NYU Data Science newsletter – March 1, 2016

NYU Data Science Newsletter features journalism, research papers, events, tools/software, and jobs for March 1, 2016

GROUP CURATION: N/A

 
Data Science News



How Big Data Is Changing Chemical Manufacturing

Environmental Leader


from February 23, 2016

In a new report, Big Data and Analytics in Chemicals: From Cheminformatics and LIMS to Launch, Lux Research says novel sensors, materials and information technologies are making research and development more effective, integrating lab data with chemical databases and academic literature, and quickening the pace of innovation cycles.

 

President Weighs In on Data From Genes

The New York Times


from February 25, 2016

President Obama on Thursday waded into the complex and high-stakes debate over whether patients own their genetic information, saying that he believes that his tissues and any discoveries that stem from his DNA belong to him.

“I would like to think that if somebody does a test on me or my genes, that that’s mine, but that’s not always how we define these issues,” Mr. Obama said during a White House forum on a major biomedical research initiative he began last year.

 

Content ID and the Rise of the Machines

Electronic Frontier Foundation


from February 26, 2016

In 2007, Google built Content ID, a technology that lets rightsholders submit large databases of video and audio fingerprints and have YouTube continually scan new uploads for potential matches to those fingerprints. Since then, a handful of other user-generated content platforms have implemented copyright bots of their own that scan uploads for potential matches.

Platforms have no obligation to seek out and block infringing content, and such an obligation would entrench existing providers by stifling new platforms before they could achieve popularity. But if a large platform decides it’s in its interests to evaluate every item of user material for potential infringement, the process probably must be automated—at least in part. The problem comes when humans fall out of the picture. Machines are good at many things—making the final determination on your rights isn’t one of them.

 

How LIGO and ‘Physical Review Letters’ worked together to publish the paper of a lifetime

Inside Higher Ed


from February 24, 2016

On Sept. 9, 2015, scientists decided where they would publish evidence for gravitational waves. Five days later, they made the discovery.

 

Driverless Cars Brave Mean City Streets

Inside Science


from February 23, 2016

Cars without drivers face two different worlds: well-spaced highway or suburban roads, and narrow city streets.

A research project in the United Kingdom is tackling the challenges of the city.
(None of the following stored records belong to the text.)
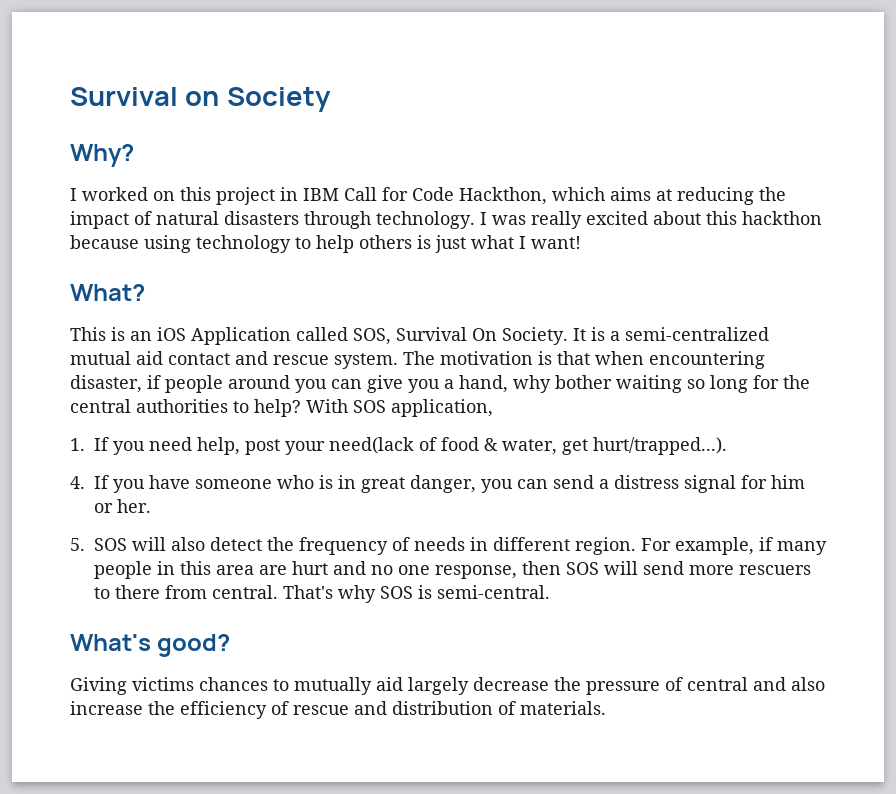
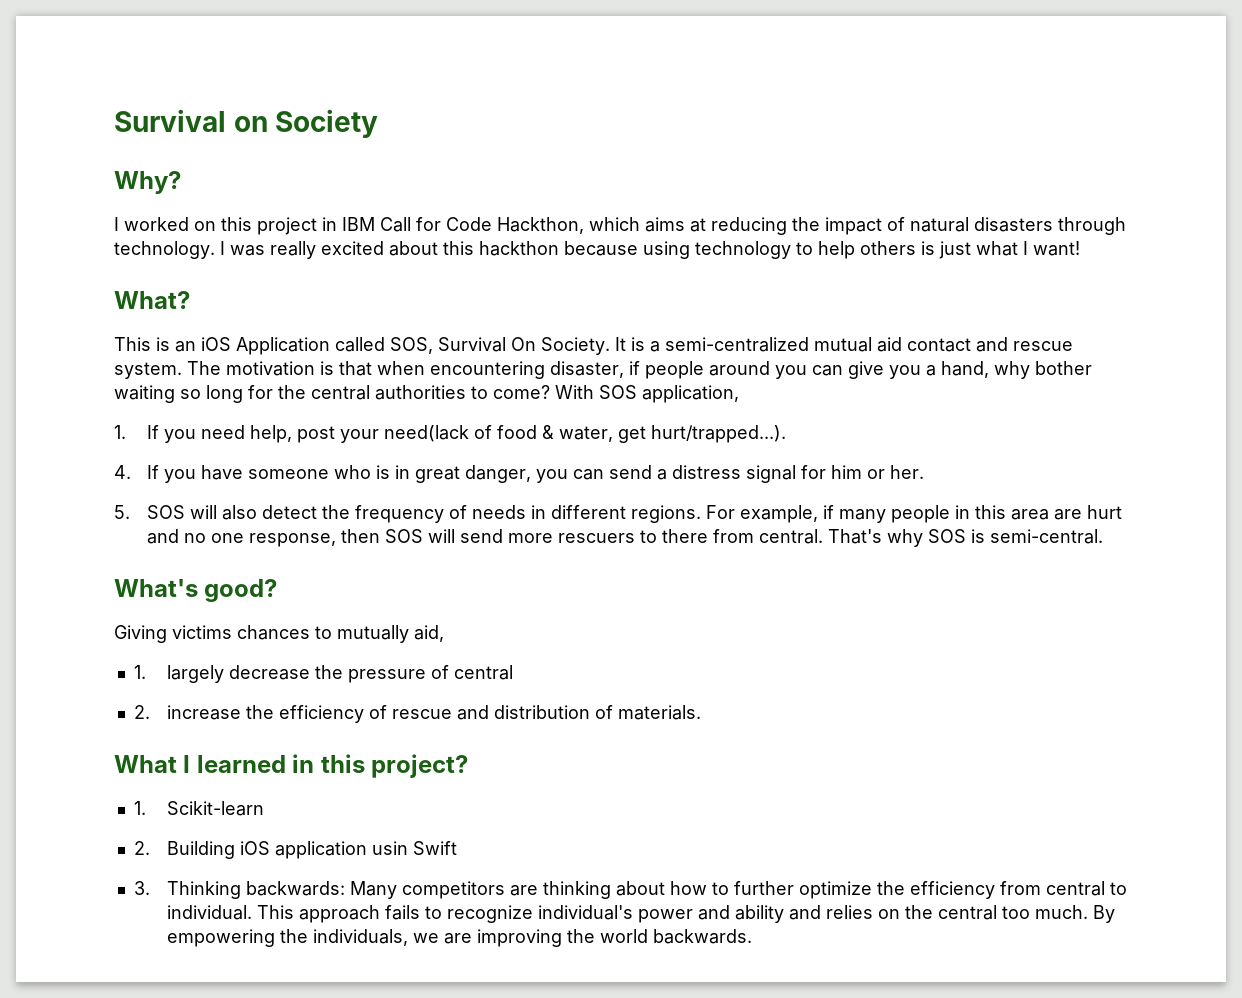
[254,399,301,417] help? -> [493,385,550,399] come?
[575,537,636,555] region. -> [630,505,701,523] regions.
[376,677,403,691] aid -> [414,625,444,642] [133,665,146,679] aid, // 1.
[753,677,825,691] and also -> [133,705,150,719] // 2.
(606, 708) none -> [114,754,469,778] [133,801,264,816] [133,841,457,859] [133,881,1127,899] [166,905,1115,923] [166,929,752,947] // What I learned in this project? // 1. Scikit-learn // 2. Building iOS application usin Swift // 3. Thinking backwards: Many competitors are thinking about how to further optimize the efficiency from central to individual. This approach fails to recognize individual's power and ability and relies on the central too much. By empowering the individuals, we are improving the world backwards.

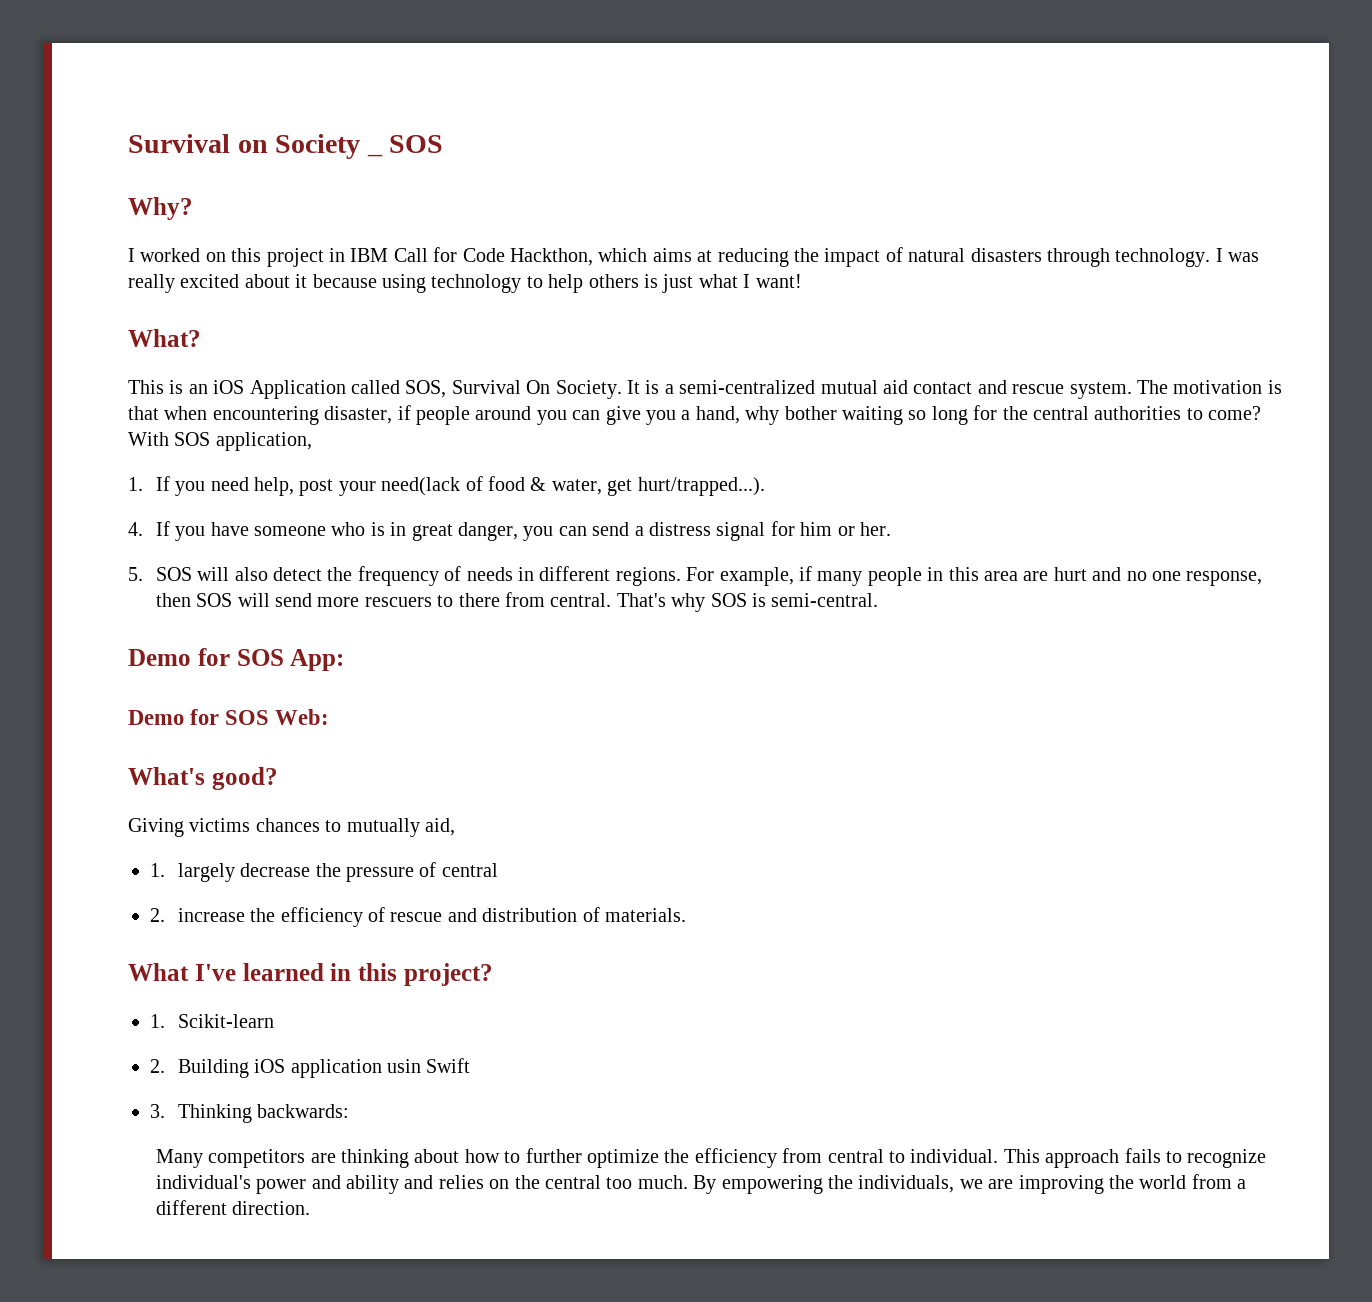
(379, 123) none -> [366,153,383,157] [389,135,444,153] _ SOS
[443,241,559,256] this hackthon -> [295,274,308,288] it
(1103, 536) none -> [128,648,345,671] [128,709,330,725] // Demo for SOS App: // Demo for SOS Web:
[183,755,191,773] I -> [194,964,236,981] I've
(345, 888) none -> (350, 1111) //
[652,929,752,944] backwards. -> [1191,1174,1247,1189] [155,1200,311,1215] from a different direction.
The Gateway Project, an $11.6 million partnership between the British government and industry, plans to deploy autonomous vehicles in the congested, narrow streets of London. The project will test its first vehicles in Greenwich, along the banks of the Thames, in the spring.

 

Biden’s cancer moonshot effort looks at Utah database

STAT


from February 26, 2016

Joe Biden talks a lot about the potential for “big data” to accelerate the fight against cancer. On Friday, he spent time learning about a model of that approach that’s already being put to work in Utah.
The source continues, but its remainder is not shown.